Does the name Jamlo Makdam ring any bells? No? Let me tell you her heart-breaking story. Six months on, it haunts me yet. It’s a proxy for so much that ails India, including child labour, no social safety net and moral apathy towards the most marginalised and vulnerable communities in the country.

Jamlo was a 12-year old girl working interstate in Karnataka’s fields when, with no preparation to manage and ameliorate the harsh consequences, PM Narendra Modi imposed a harsh lockdown on 25 March. When the lockdown was extended on 16 April, Jamlo joined a group who planned to walk the 100km to their home state of Chattisgarh. To hide from the extortion-police, they trekked through thick forests and over hills. Injured, Jamlo was carried part of the way by grownups but on 18 April, fatigue, hunger and dehydration claimed her life just 14km from home. She had worked 9-10 hour shifts every day for eight weeks at the daily wage of INR200 ($3.80) and saved INR13,500 ($256) that was found in her bag.

In the early hours of 8 May, another sixteen interstate migrant workers were walking home from Maharashtra to their home state of Madhya Pradesh when they were mowed down by a freight train while sleeping on railway tracks. Nasty, brutish and short: life of les miserables in poor countries. But hey, why should I care, my pension is protected against life on the high wire of the misery curve so long as I am Covid-safe.

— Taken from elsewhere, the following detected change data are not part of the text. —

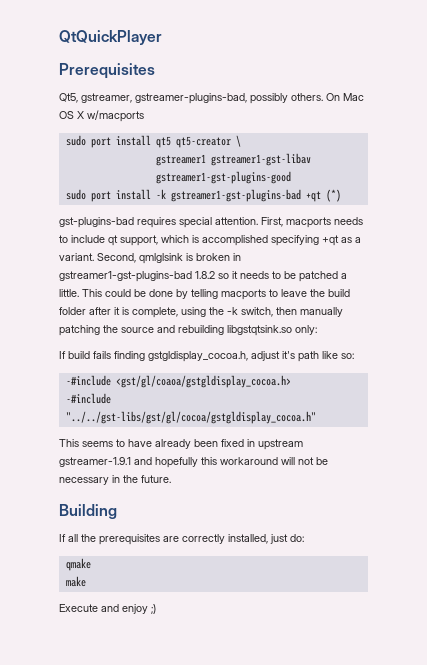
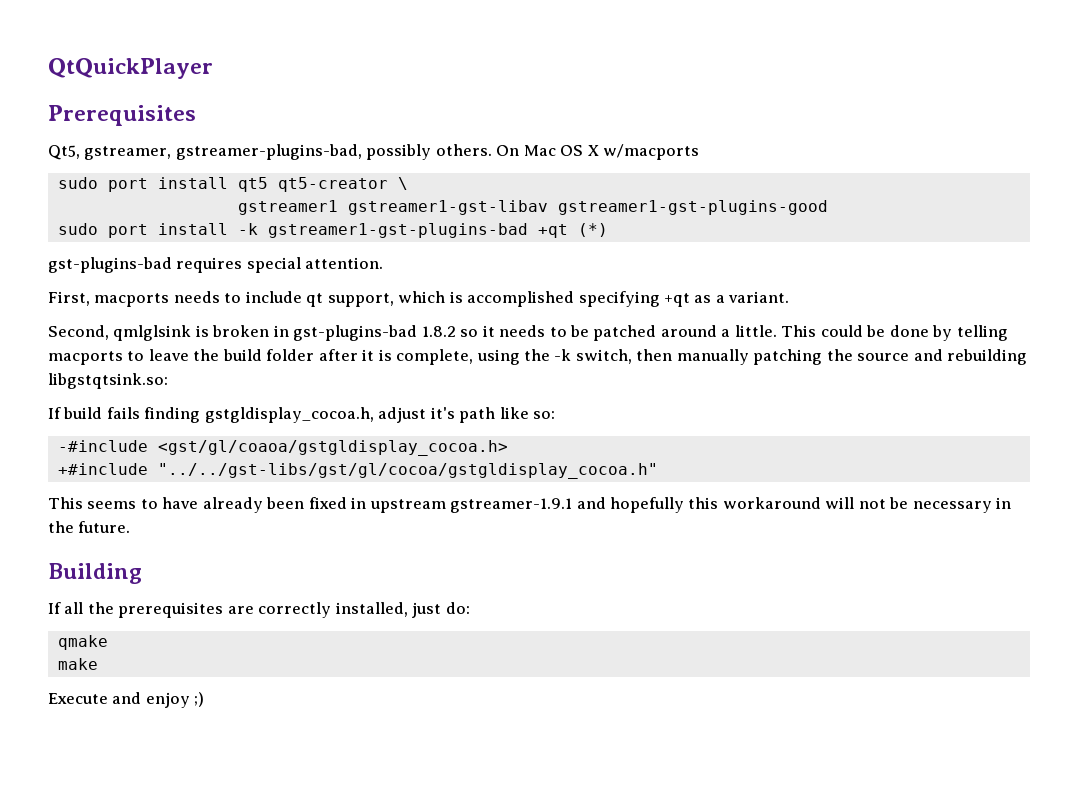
(258, 221) none -> (384, 263) //
(94, 257) none -> (790, 297) //
[59,271,192,282] gstreamer1-gst-plugins-bad -> [293,325,418,341] gst-plugins-bad
(338, 276) none -> [660,325,717,337] around
[227,325,317,336] libgstqtsink.so only: -> [48,373,168,389] libgstqtsink.so:
[65,393,111,404] -#include -> [57,463,148,475] +#include

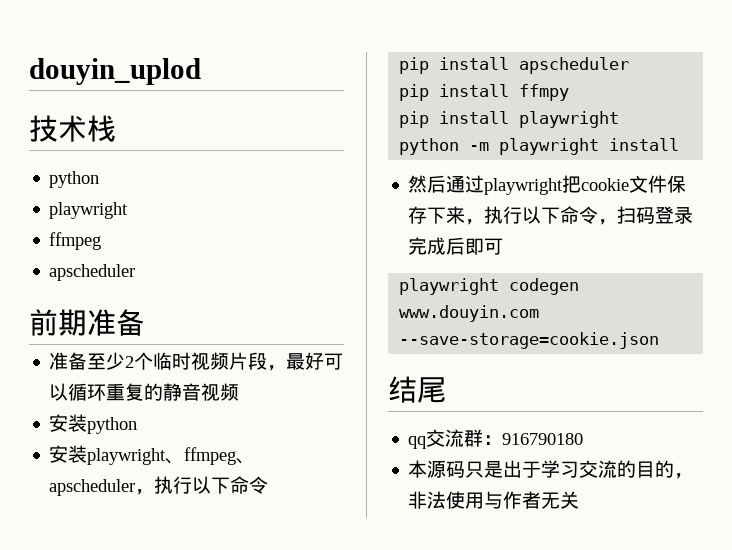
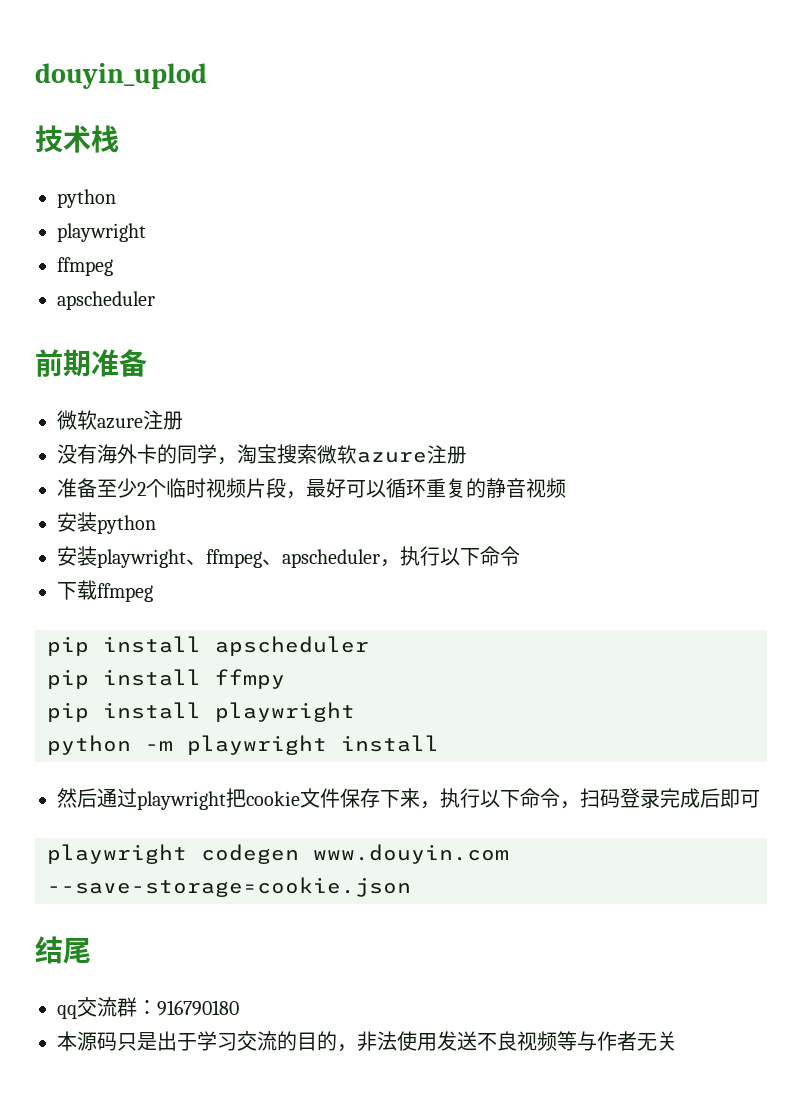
(145, 322) none -> [57,410,183,430] [57,444,467,465] // 微软azure注册 // 没有海外卡的同学，淘宝搜索微软azure注册
(269, 485) none -> [57,580,153,602] // 下载ffmpeg
(485, 500) none -> [437,1031,577,1051] 发送不良视频等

Okay so that’s India but we are a wealthy Western country. I saw a photo recently of a care home resident in a wheelchair in the UK with a placard around her shoulders: ‘I’d rather die of Covid than loneliness.’ Who among us cannot empathise?

The Guardian reported on 20 October some of their own scientific advisers warned the UK government that children and youth were at risk of becoming a ‘lost generation’ but their concerns were ‘brushed aside’. According to Professor Russell Viner, president of the Royal College of Paediatrics and Child Health, ‘we not only took away the protective net we throw around our children by closing schools and redeploying the children’s health workforce, but then we mortgaged off their futures for the current reality.’ Professor Chris Bonell of the London School of Hygiene and Tropical Medicine added, ‘There will be a negative long-term mental health, economic, and social legacy of the pandemic and the government’s response on all young people… These adversities will be played out along their whole life courses: scarring like this doesn’t just wash out – it’s permanent.’

In a major expose on 20 October, the Daily Mail audited 130 studies to reveal that an extra 25,000 people had died at home in the UK during the pandemic because they didn’t get to hospital, cancer deaths had risen by 30 per cent, organ transplant operations had fallen by two-thirds while those dying on waiting lists had doubled, treatment for strokes had plummeted by 45 per cent, excess deaths from heart diseases topped 2,000, 50,000 surgeries for children had been postponed, and calls to child abuse helplines had rocketed. But, we must not lose sight of the good news: an untold number of people have been saved from death by Covid.

Okay, so that’s the rotten state of the UK but this is Australia. On 27 August, a Ballina mum expecting twins needed urgent emergency surgery. Queensland health officials took 16 hours to approve her exemption so she could fly from Brisbane to Sydney. Tragically, one twin died after becoming anaemic during surgery.

Just this month, four newborn babies were unable to be flown for emergency lifesaving cardiac surgery to Melbourne from Adelaide – whose hospitals lack the capacity to treat those conditions – because of Victoria’s stage four lockdown restrictions. All four died.